Under the agreement with the US Environmental Protection Agency and the Department of Justice, Bayer CropScience will commit to spending USD 452,000 on safety improvements at chemical storage facilities in West Virginia, Texas, Missouri and Michigan.

The company will spend another USD 4.23 million to improve emergency preparedness and response in Institute and protect the Kanawha River.

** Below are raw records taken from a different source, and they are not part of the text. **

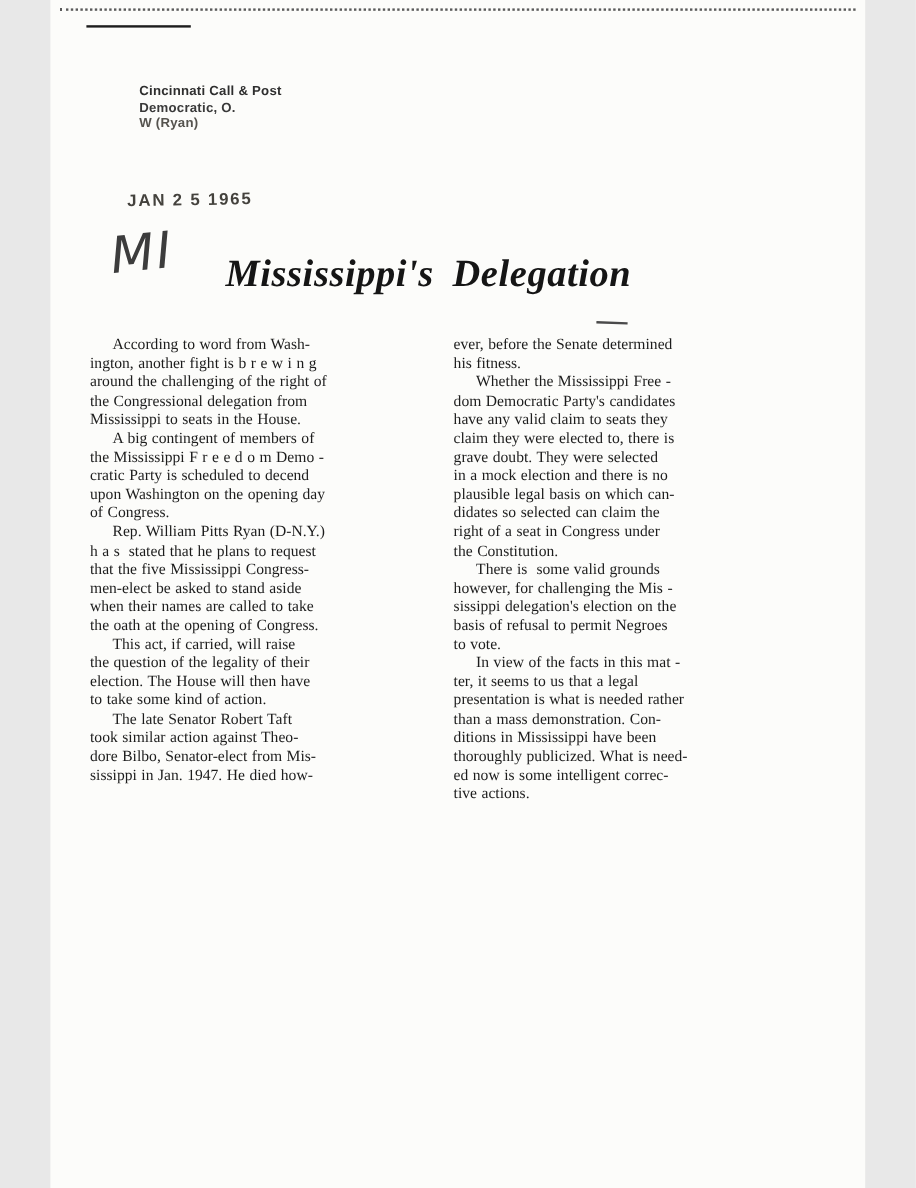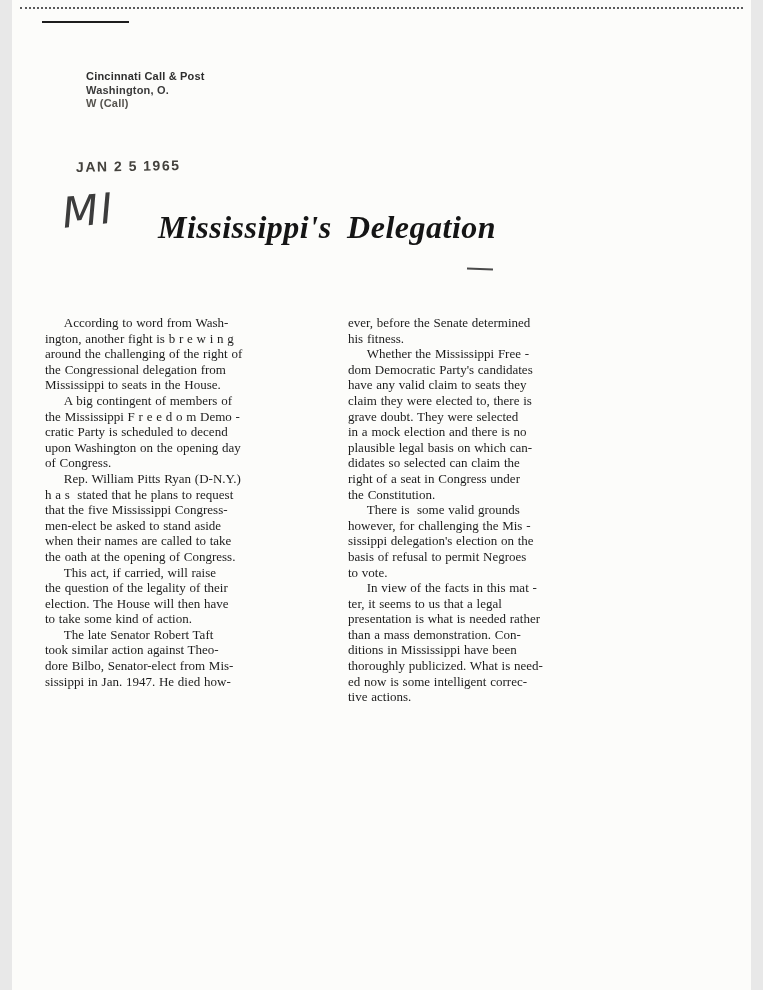"Cincinnati Call & Post" .page { width: 739px -> 679px }
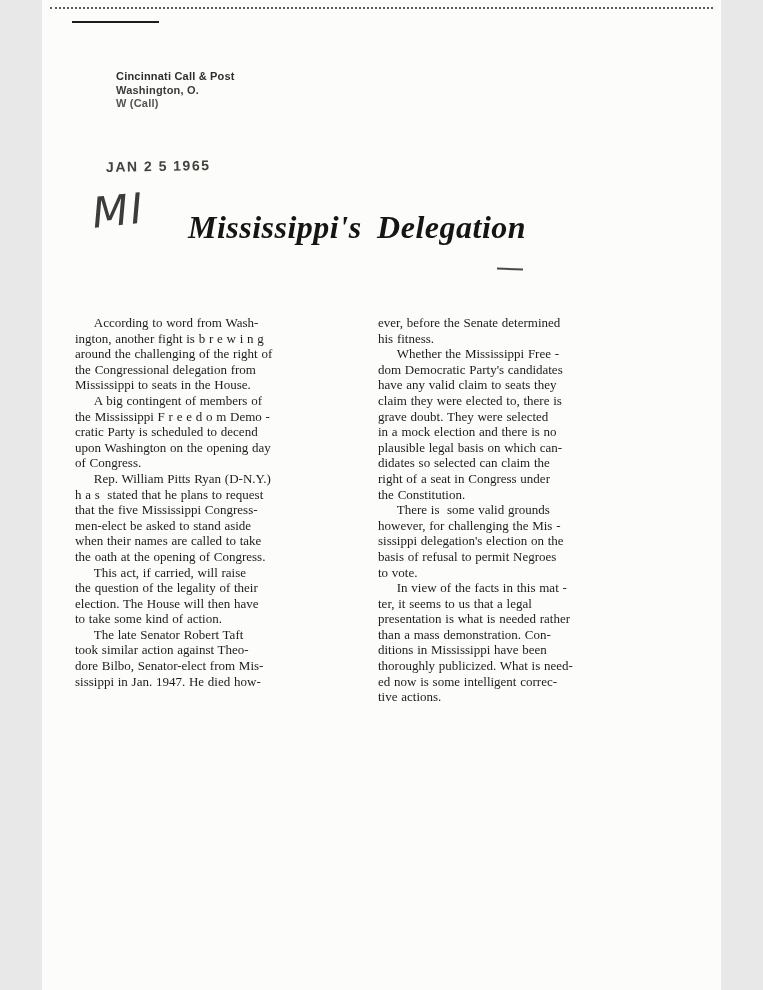"Washington, O." div.line2 { text: Washington -> Democratic }
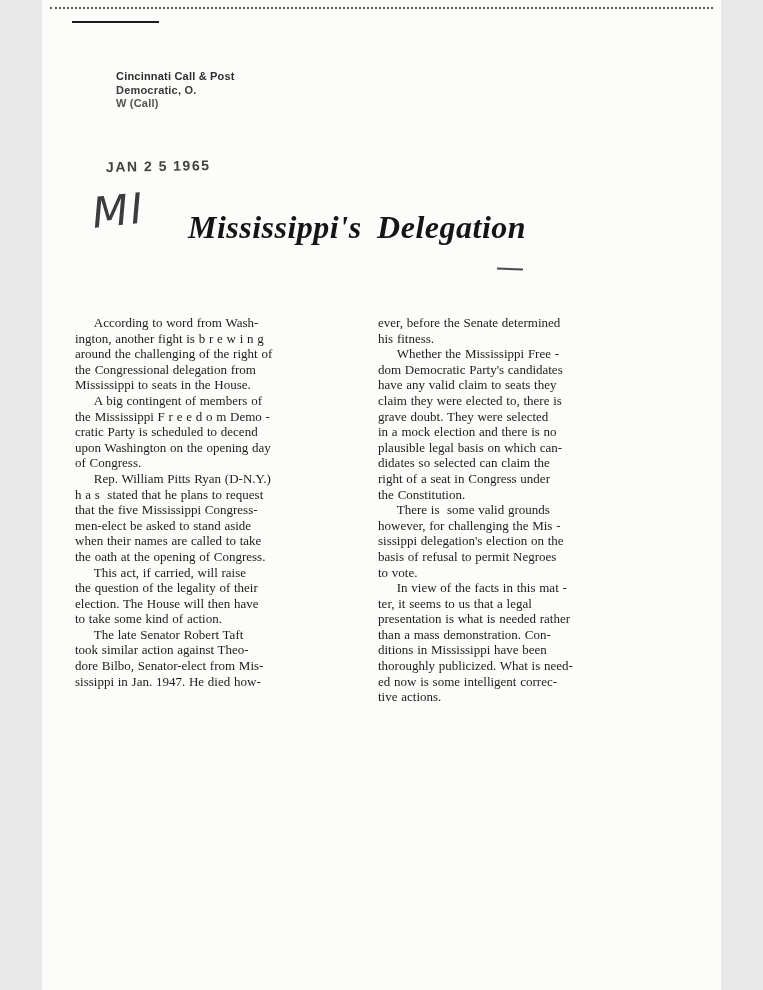"W (Call)" div.line3 { text: Call -> Ryan }
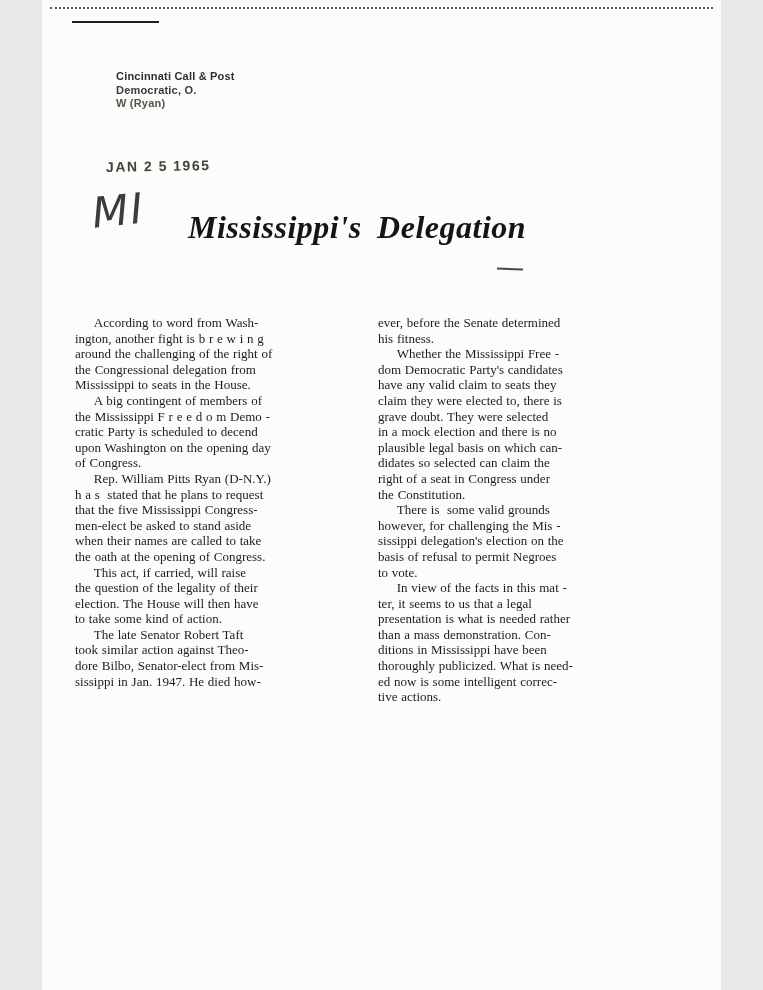"According to word from Wash-" .article { margin-top: 36px -> none }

Bayer CropScience also will pay a USD 975,000 civil penalty.
 

Federal investigators found that safety lapses led to the deadly runaway chemical reaction that killed two workers in August 2008.

"The tragic accident at the Bayer CropScience facility in West Virginia underscores the need for hazardous chemicals to be stored and handled in accordance with the law to protect worker health and the environment," Cynthia Giles, EPA's Office of Enforcement and Compliance Assurance assistant administrator, said in a news release.

"This settlement will establish important safeguards at its facilities across the country and improve emergency response capabilities in the Institute, West Virginia community."

A US Chemical Safety Board report blamed the blast on the chemical reaction inside a 4,500-gallon tank that broke down waste from making methomyl, which is used in the pesticide Larvin. The report says company management withheld information from county emergency officials during the response.

The process uses the highly toxic chemical methyl isocyanate, or MIC, but the blast did not damage a tank containing the chemical. The same chemical was responsible for the deaths of thousands in Bhopal, India, when it leaked from a former Union Carbide plant in 1984.

One worker died in the 2008 West Virginia explosion, which was as strong as 17 sticks of dynamite and caused damage seven miles away. A second worker died weeks later from burns.